● **EXERCISE DETAILS**:
Across the entries below, how many lines have the string "center" in them? Reply with only the number.

(Code change snippets)
********

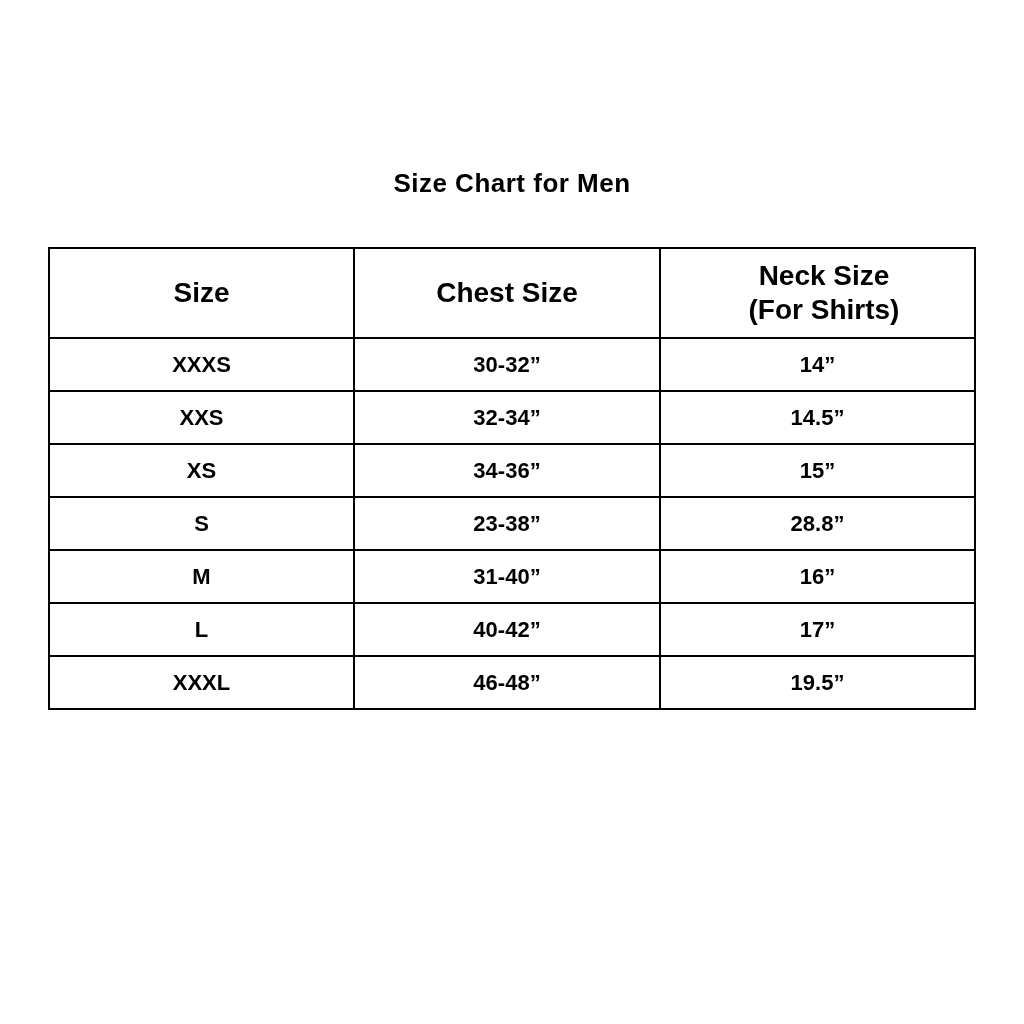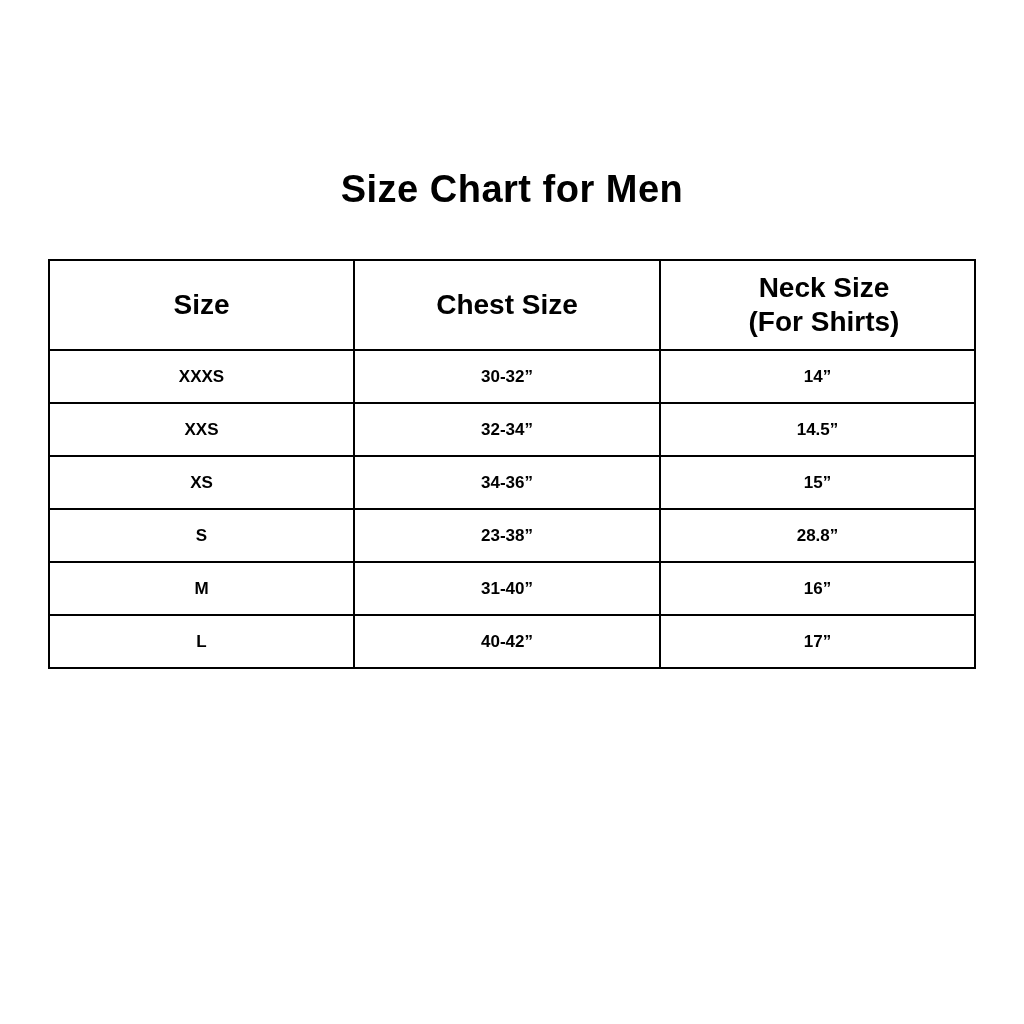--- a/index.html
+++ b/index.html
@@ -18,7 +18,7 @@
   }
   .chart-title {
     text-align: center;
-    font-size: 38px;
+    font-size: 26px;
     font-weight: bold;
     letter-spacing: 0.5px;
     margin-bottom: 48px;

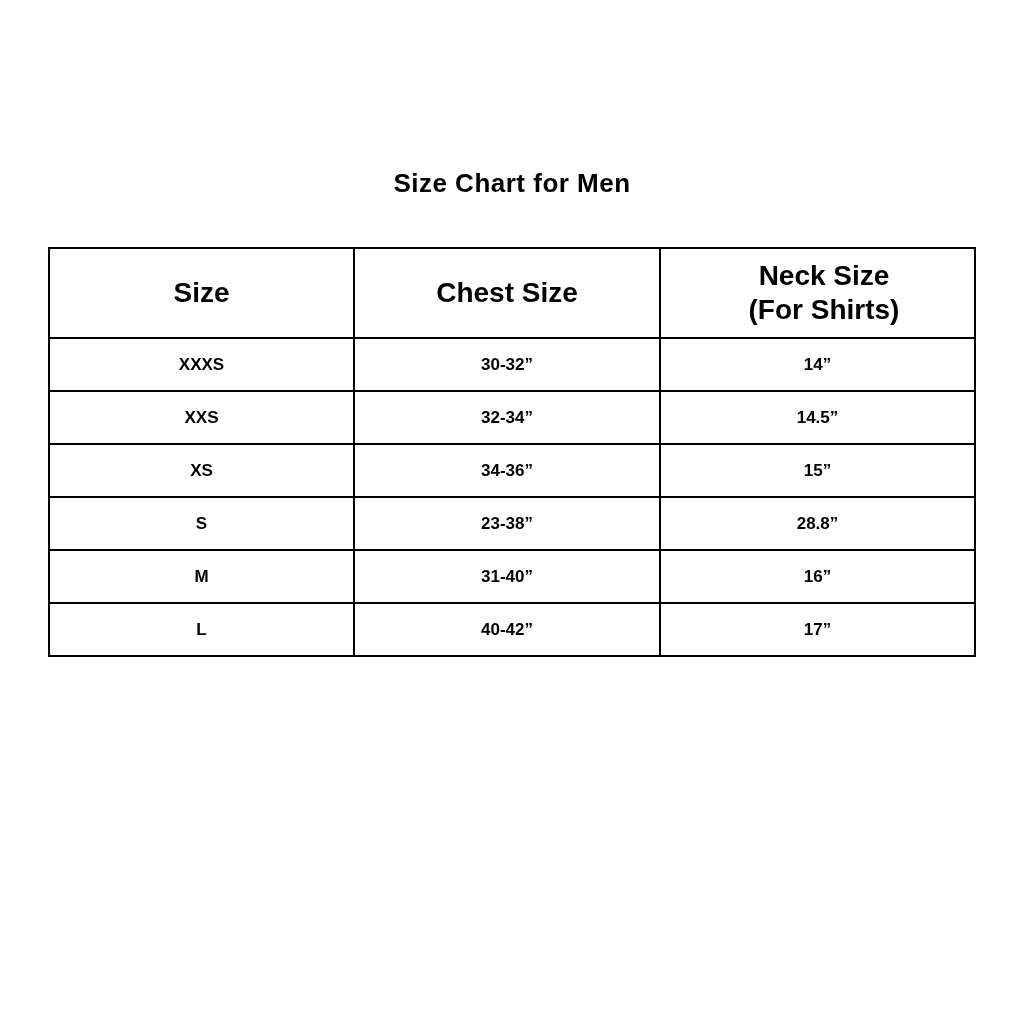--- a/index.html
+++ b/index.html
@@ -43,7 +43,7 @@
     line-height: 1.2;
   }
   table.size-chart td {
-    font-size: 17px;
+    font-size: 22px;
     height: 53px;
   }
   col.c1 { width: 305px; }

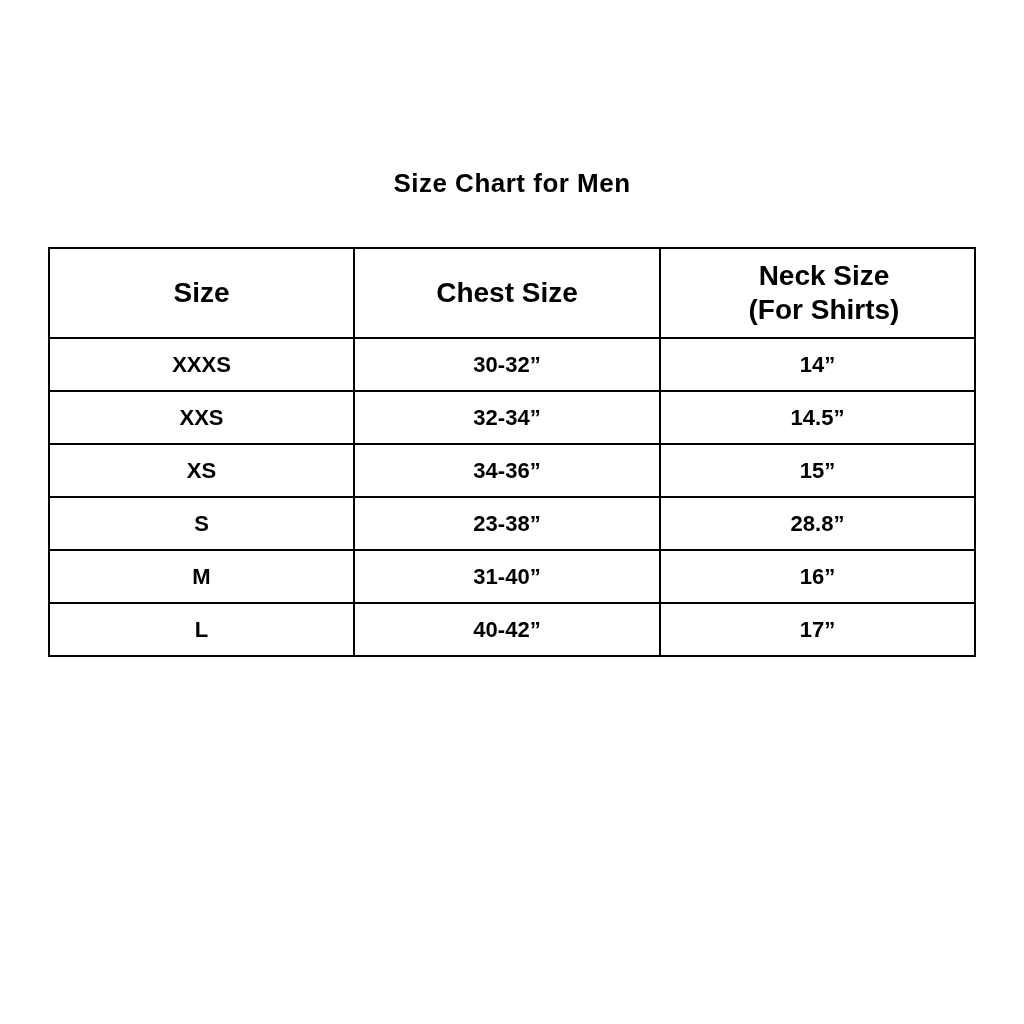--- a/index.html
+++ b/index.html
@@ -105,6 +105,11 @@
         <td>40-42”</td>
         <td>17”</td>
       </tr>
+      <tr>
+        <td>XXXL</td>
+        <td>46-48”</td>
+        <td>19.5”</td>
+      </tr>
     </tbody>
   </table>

********

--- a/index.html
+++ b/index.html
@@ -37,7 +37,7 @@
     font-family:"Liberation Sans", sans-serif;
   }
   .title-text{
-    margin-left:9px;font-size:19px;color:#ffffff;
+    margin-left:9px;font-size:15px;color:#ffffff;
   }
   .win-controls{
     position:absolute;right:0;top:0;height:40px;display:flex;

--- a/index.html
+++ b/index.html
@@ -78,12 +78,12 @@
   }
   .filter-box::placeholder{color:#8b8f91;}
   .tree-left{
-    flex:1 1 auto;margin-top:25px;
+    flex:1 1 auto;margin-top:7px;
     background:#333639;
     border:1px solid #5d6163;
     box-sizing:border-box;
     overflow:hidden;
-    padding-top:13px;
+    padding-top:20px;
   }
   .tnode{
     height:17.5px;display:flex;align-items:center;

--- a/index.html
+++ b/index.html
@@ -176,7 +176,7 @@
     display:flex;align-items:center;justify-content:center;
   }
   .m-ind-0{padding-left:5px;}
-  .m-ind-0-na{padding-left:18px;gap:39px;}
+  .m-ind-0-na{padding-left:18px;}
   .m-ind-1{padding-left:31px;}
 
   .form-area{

********

● **COMPLETED TASK**:
3